_Exercise_: Could you transcribe every record below exactly, leaving out any pictures?

-- Opening Marker --

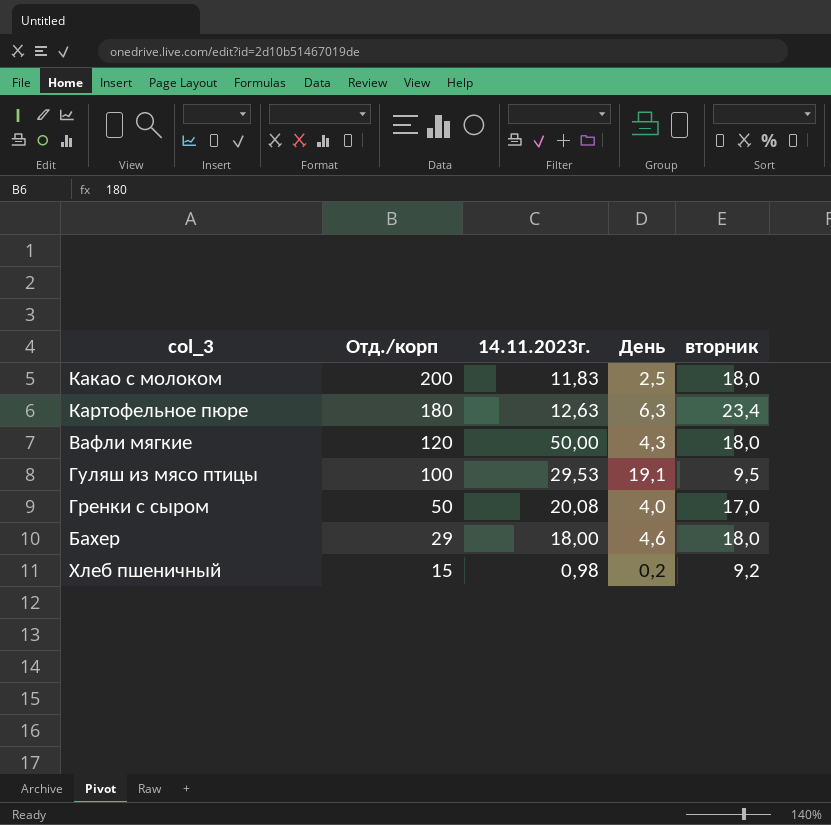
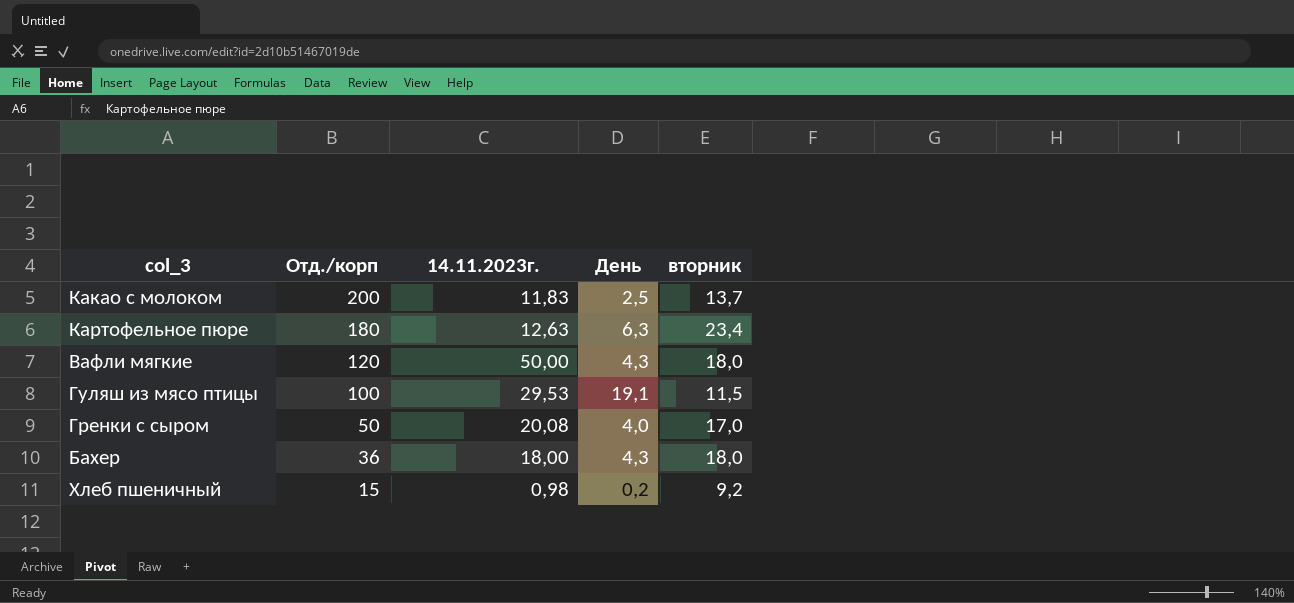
Какао с молоком | вторник: 18,0 -> 13,7
Гуляш из мясо птицы | вторник: 9,5 -> 11,5
Бахер | Отд./корп: 29 -> 36
Бахер | День: 4,6 -> 4,3

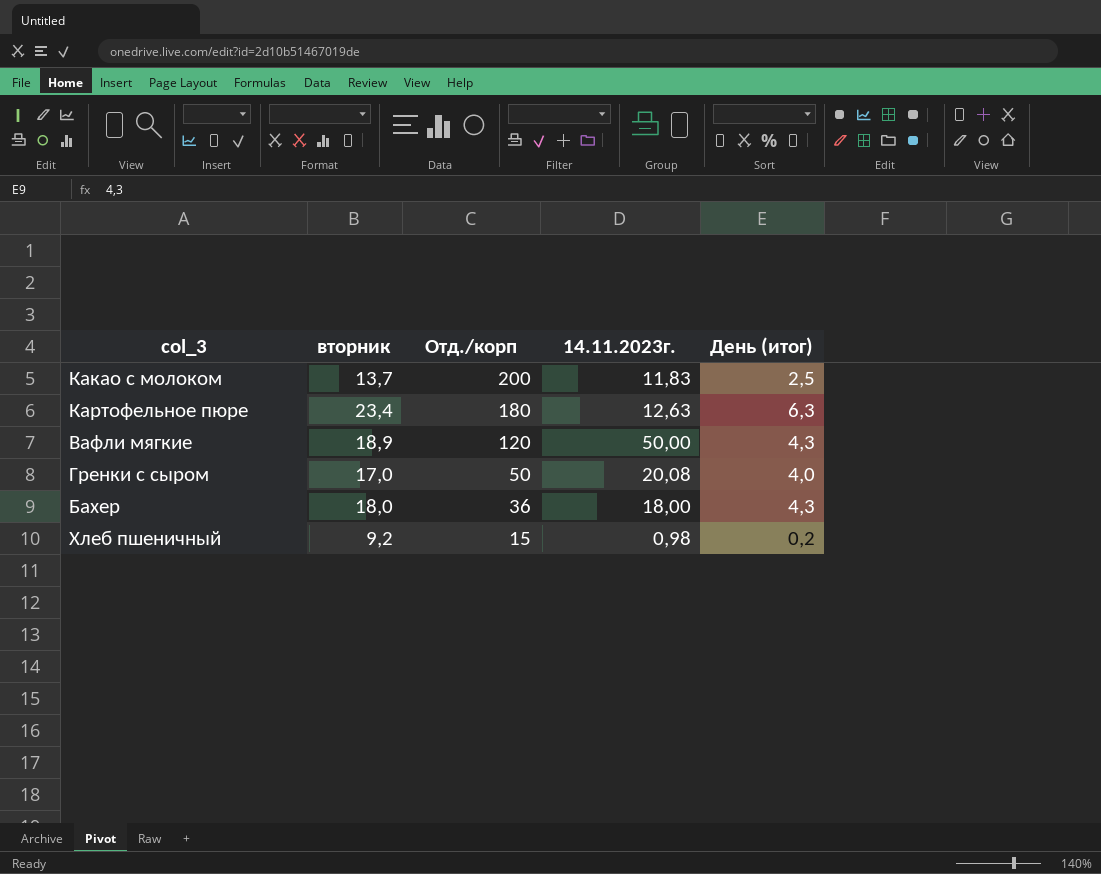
column вторник | position: 5 -> 2
column name: День -> День (итог)
row Гуляш из мясо птицы: 100 | 29,53 | 19,1 | 11,5 -> none
Вафли мягкие | вторник: 18,0 -> 18,9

-- Closing Marker --

_Task response_:
Какао с молоком | вторник: 18,0 -> 13,7
Гуляш из мясо птицы | вторник: 9,5 -> 11,5
Бахер | Отд./корп: 29 -> 36
Бахер | День: 4,6 -> 4,3

column вторник | position: 5 -> 2
column name: День -> День (итог)
row Гуляш из мясо птицы: 100 | 29,53 | 19,1 | 11,5 -> none
Вафли мягкие | вторник: 18,0 -> 18,9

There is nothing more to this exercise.